A combination of things came together today in order to create this poem. I’m reading a book, The Poetry Home Repair Manual, by Ted Kooser, and just finished a chapter where he asked a question on how important a role a poet gives himself or herself in the narration of a poem. Is the poet the narrator or is a fictional character assigned that task, and how much of the narrator is revealed? Next, I had an email discussion with a friend about depression. Finally, The Sunday Whirl http://sundaywhirl.wordpress.com/, wordle #21, had the words: urgent, simple, pockets, jolt, build, now, dignity, cut, bold, scrape, roaring, pass.

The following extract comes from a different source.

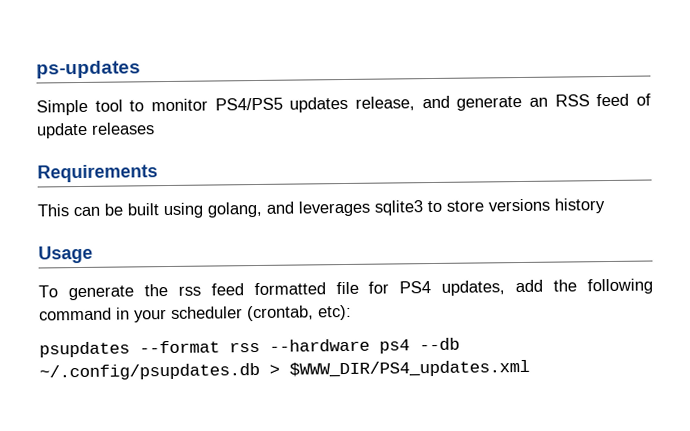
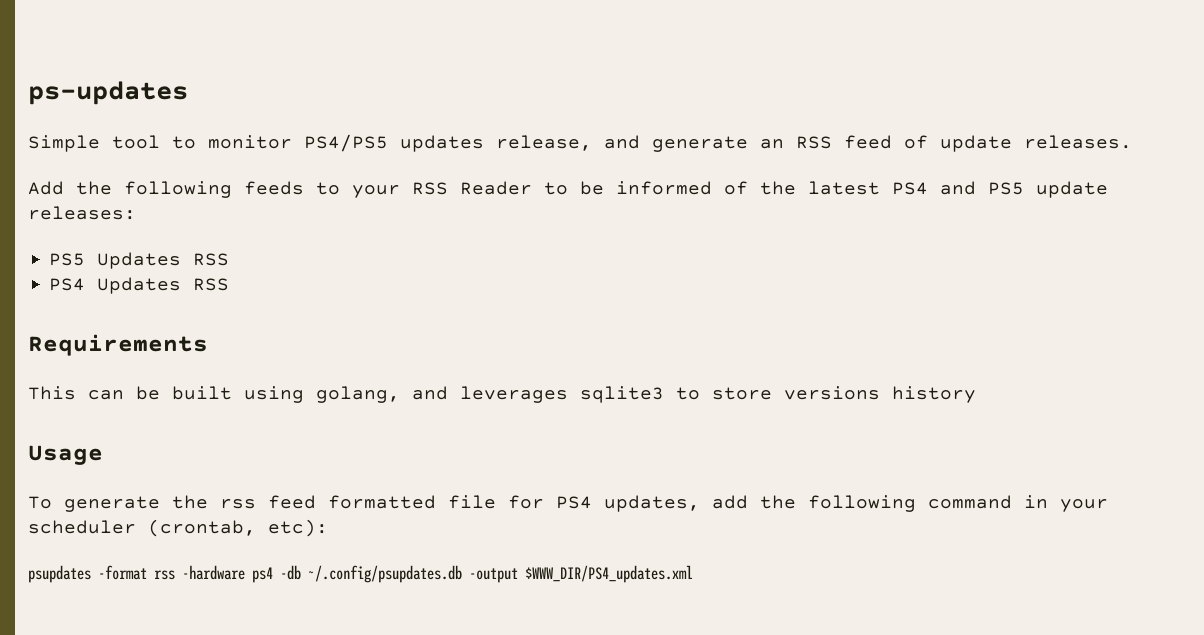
[91,122,155,135] releases -> [1024,135,1132,149] [28,181,1108,198] [28,206,136,220] [49,252,230,269] [49,277,230,294] releases. // Add the following feeds to your RSS Reader to be informed of the latest PS4 and PS5 update releases: // PS5 Updates RSS // PS4 Updates RSS
[139,337,460,354] [39,362,280,381] --format rss --hardware ps4 --db ~/.config/psupdates.db > -> [98,565,518,583] -format rss -hardware ps4 -db ~/.config/psupdates.db -output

I don’t think I’ve experienced a day of depression in my life, but I’ve seen it and worked around it hundreds of times. By using the tools from the first five chapters of Mr. Kooser’s book, I put a little more thought into this poem than usual, and I had to put on a persona I’ve never worn before. I have no idea if it worked or not.
By Mike Patrick
Nothing is urgent anymore.
He trudges, hands in pockets,
staring down at the sidewalk.
Leaden clouds hang over him,
he’s deaf to laughter from the park.
His body seems to shrink away.
Food has no taste.
Dinner is the closest container in the pantry
. . . if he remembers to eat.
Once so bold—he faced life,
roaring in its face,
daring it to pass him by.
He grabbed life,
held it against him; made love to it.
Now, at the age when everything should be simple,
even his dignity is gone.
He no longer cares who sees him cry.
She had been his anchor.
She could jolt him out of darkness.
She could make him live.
She could make him feel.
She . . . was gone.
Along with her,
everything beautiful was cut from his life.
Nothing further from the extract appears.